• **Exercise details**
Reproduce the whole of the records exactly, and make sure no picture is carried into the result.

• **Material supplied**
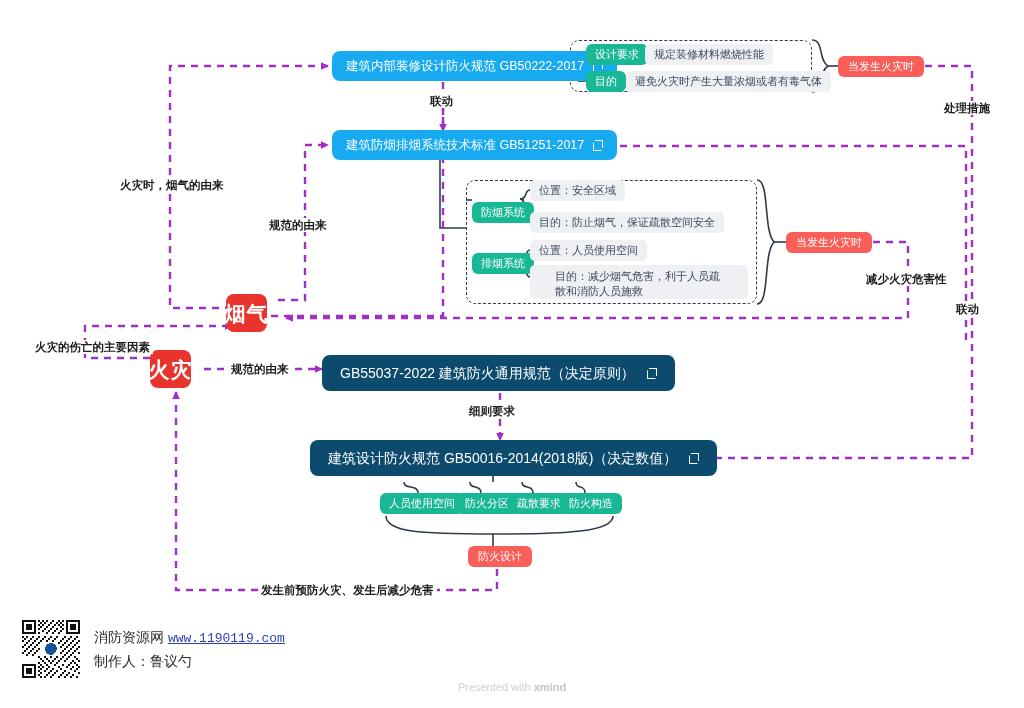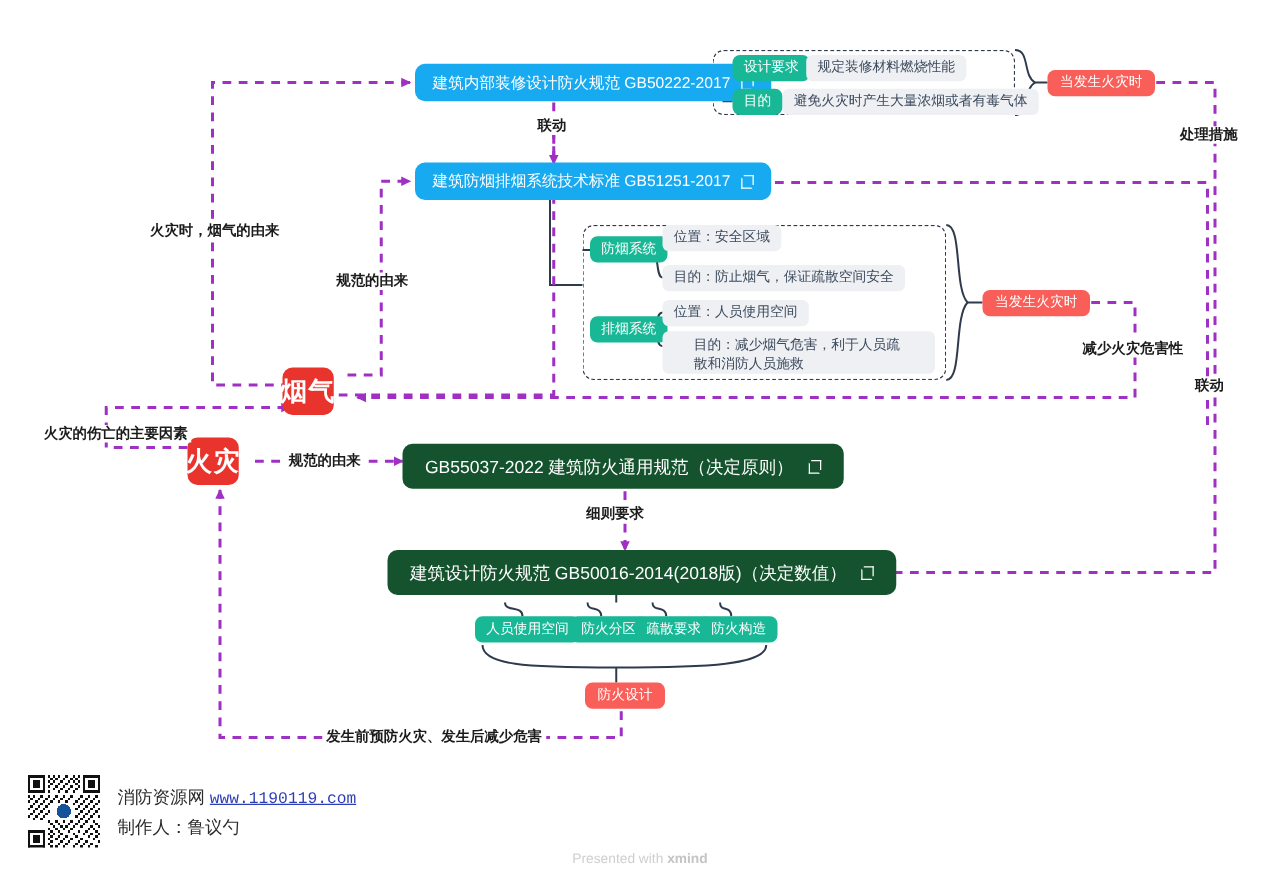--- a/index.html
+++ b/index.html
@@ -35,21 +35,21 @@
   .blue-node {
     background: #17aaf0;
     color: #ffffff;
     border-radius: 8px;
     font-size: 12.5px;
     padding: 0 14px;
     height: 30px;
     gap: 9px;
   }
   .orange-node {
-    background: #14532d;
+    background: #0c4a6e;
     color: #ffffff;
     border-radius: 8px;
     font-size: 14px;
     padding: 0 18px;
     height: 36px;
     gap: 12px;
     justify-content: space-between;
   }
   .red-big {
     background: #e8342c;
@@ -272,21 +272,21 @@
     <span>目的</span>
   </div>
   <div class="node grey-chip" style="left:626px; top:71px;">
     <span>避免火灾时产生大量浓烟或者有毒气体</span>
   </div>
 
   <div class="node red-chip" style="left:838px; top:56px;">
     <span>当发生火灾时</span>
   </div>
 
-  <div class="node teal-chip" style="left:472px; top:189px;">
+  <div class="node teal-chip" style="left:472px; top:202px;">
     <span>防烟系统</span>
   </div>
   <div class="node grey-chip" style="left:530px; top:180px;">
     <span>位置：安全区域</span>
   </div>
   <div class="node grey-chip" style="left:530px; top:212px;">
     <span>目的：防止烟气，保证疏散空间安全</span>
   </div>
 
   <div class="node teal-chip" style="left:472px; top:253px;">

• **Solved problem**
--- a/index.html
+++ b/index.html
@@ -35,21 +35,21 @@
   .blue-node {
     background: #17aaf0;
     color: #ffffff;
     border-radius: 8px;
     font-size: 12.5px;
     padding: 0 14px;
     height: 30px;
     gap: 9px;
   }
   .orange-node {
-    background: #14532d;
+    background: #0c4a6e;
     color: #ffffff;
     border-radius: 8px;
     font-size: 14px;
     padding: 0 18px;
     height: 36px;
     gap: 12px;
     justify-content: space-between;
   }
   .red-big {
     background: #e8342c;
@@ -272,21 +272,21 @@
     <span>目的</span>
   </div>
   <div class="node grey-chip" style="left:626px; top:71px;">
     <span>避免火灾时产生大量浓烟或者有毒气体</span>
   </div>
 
   <div class="node red-chip" style="left:838px; top:56px;">
     <span>当发生火灾时</span>
   </div>
 
-  <div class="node teal-chip" style="left:472px; top:189px;">
+  <div class="node teal-chip" style="left:472px; top:202px;">
     <span>防烟系统</span>
   </div>
   <div class="node grey-chip" style="left:530px; top:180px;">
     <span>位置：安全区域</span>
   </div>
   <div class="node grey-chip" style="left:530px; top:212px;">
     <span>目的：防止烟气，保证疏散空间安全</span>
   </div>
 
   <div class="node teal-chip" style="left:472px; top:253px;">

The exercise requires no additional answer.